|Book cover design|
I have come to fall in love with teaching in Catholic schools. What are YOU in love with?...
"Nothing is more practical than finding God, that is, than falling in love in a quite absolute, final way. What you are in love with, what seizes your imagination, will affect everything. It will decide what will get you out of bed in the morning, what you will do with your evenings, how you will spend your weekends, what you read, who you know, what breaks your heart, and what amazes you with joy and gratitude. Fall in love, stay in love, and it will decide everything." - Pedro Arrupe
Saturday, July 25, 2015
Bracing the Issue of Homelessness with Teens
Homelessness. That's a pretty raw, tough topic. But I have faith it's a topic that's becoming more visible for kids thanks to the beauty of some young adult books...
1. Paper Things by Jennifer Jacobson:
Ari's parents are dead, and she has a choice to make - stay with her caretaker or go with her older brother, 19 year old Gage.

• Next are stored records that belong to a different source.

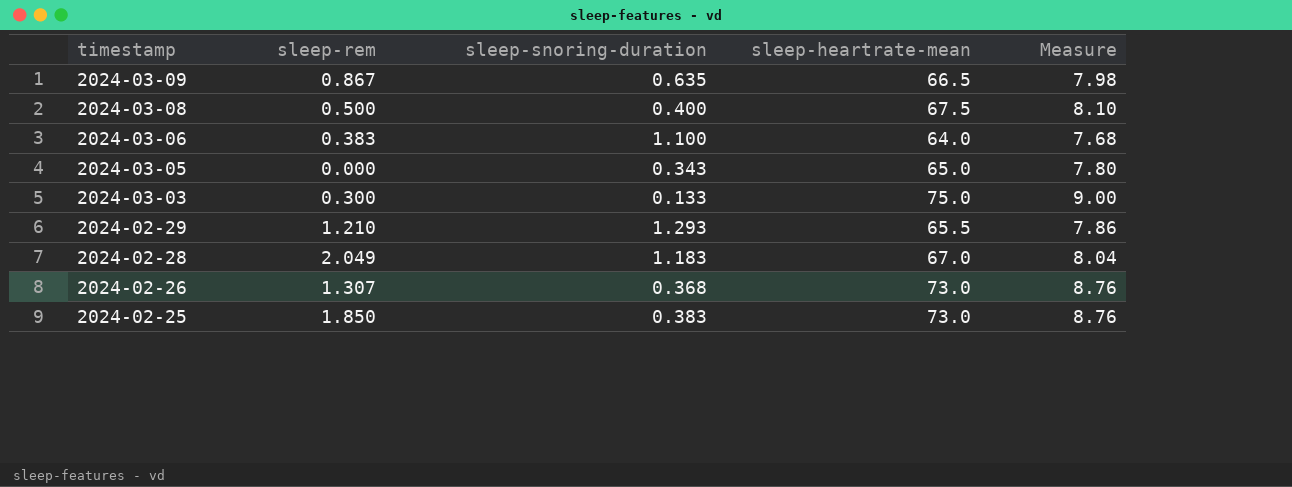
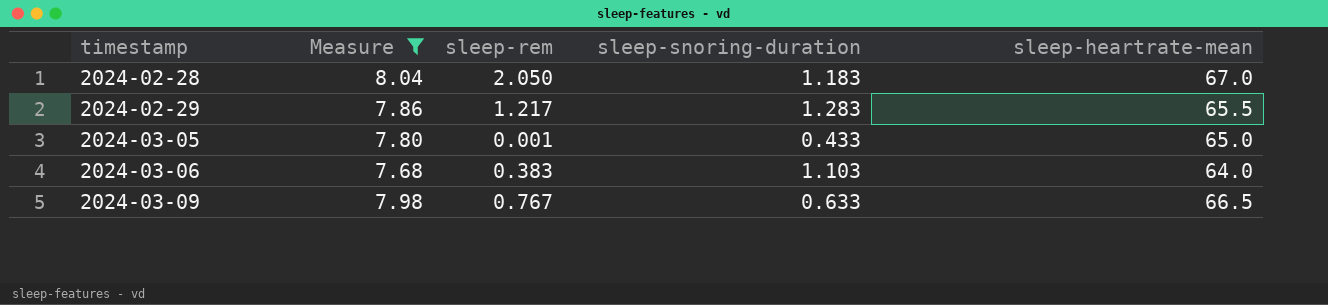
filter: none -> Measure <= 8.04
row order: timestamp descending -> timestamp ascending
column Measure | position: 5 -> 2
2024-02-28 | sleep-rem: 2.049 -> 2.050
2024-02-29 | sleep-rem: 1.210 -> 1.217
2024-02-29 | sleep-snoring-duration: 1.293 -> 1.283
2024-03-05 | sleep-rem: 0.000 -> 0.001
2024-03-05 | sleep-snoring-duration: 0.343 -> 0.433
2024-03-06 | sleep-snoring-duration: 1.100 -> 1.103
2024-03-09 | sleep-rem: 0.867 -> 0.767
2024-03-09 | sleep-snoring-duration: 0.635 -> 0.633

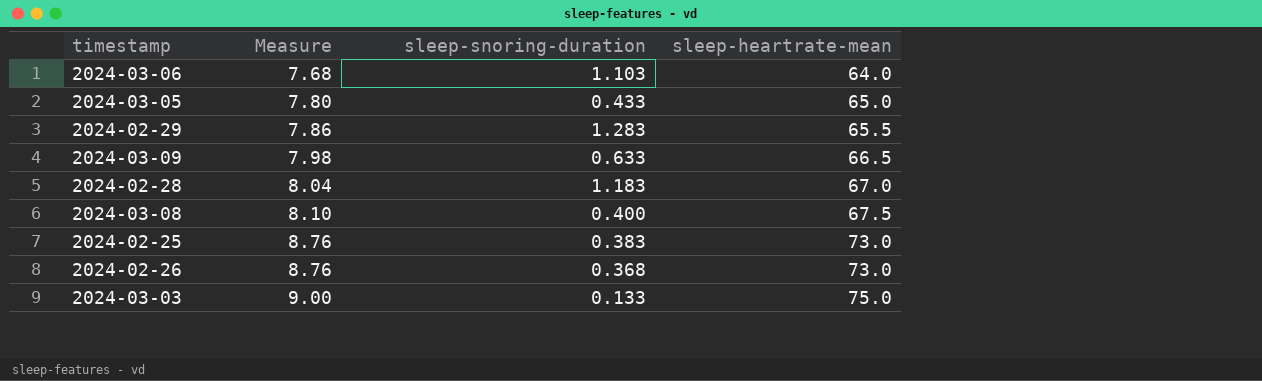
filter: Measure <= 8.04 -> none
row order: timestamp ascending -> Measure ascending
column sleep-rem | position: 3 -> none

She opts for the latter, not realizing at first that her brother has no place to call home. Instead, he "couch surfs," staying with various friends or at shelters from time to time. Not sure where her next bed will be or from where her next meal will come, Ari's school work and grades start to suffer. That's bad enough, but when you add the idea that she needs to be competitive to get into the middle school her mom and brother went to, the pressure starts to build. She's not sure where to turn because she hasn't told anyone about her "home" situation. So many struggles, both internal and external - what's a girl to do?
2. Crenshaw by Katherine Applegate (AR copy - release date = September 2015)

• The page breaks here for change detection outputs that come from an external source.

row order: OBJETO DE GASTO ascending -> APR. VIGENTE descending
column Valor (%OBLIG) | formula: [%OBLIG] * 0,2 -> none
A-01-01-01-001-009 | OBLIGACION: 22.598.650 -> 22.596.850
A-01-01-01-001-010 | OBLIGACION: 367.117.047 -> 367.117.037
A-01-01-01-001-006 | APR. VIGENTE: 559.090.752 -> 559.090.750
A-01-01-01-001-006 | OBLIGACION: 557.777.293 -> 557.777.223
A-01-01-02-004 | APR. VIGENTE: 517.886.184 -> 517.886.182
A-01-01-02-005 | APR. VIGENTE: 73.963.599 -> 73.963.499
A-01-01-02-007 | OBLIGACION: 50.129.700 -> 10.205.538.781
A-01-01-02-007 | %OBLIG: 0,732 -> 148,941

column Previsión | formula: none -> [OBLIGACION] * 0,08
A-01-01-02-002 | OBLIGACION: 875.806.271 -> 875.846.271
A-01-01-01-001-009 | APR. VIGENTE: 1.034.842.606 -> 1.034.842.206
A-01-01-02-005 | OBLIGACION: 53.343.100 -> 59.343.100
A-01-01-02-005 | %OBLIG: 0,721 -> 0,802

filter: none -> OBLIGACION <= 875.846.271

A large, black-and-white, talking cat named Crenshaw comes to fifth grader, Jackson, when his family falls on tough times. He talks, takes bubble baths, and is imaginary. It's not the first time Jackson's family is facing homelessness - it happened about four years ago, which is when Crenshaw appeared for the first time. Jackson's parents are musicians who have lost their jobs and have had to take up a combination of part-time jobs to try to make ends meet. However, they fall short of making rent and providing enough food for their family, including Jackson's younger sister, Robin. Though he's imaginary, Crenshaw helps Jackson learn some important lessons about family, courage, and telling the truth.
I can't wait to share both of these books with my 6th graders this fall, preferably through the form of class read alouds. They seem like they would both be strong discussion starters...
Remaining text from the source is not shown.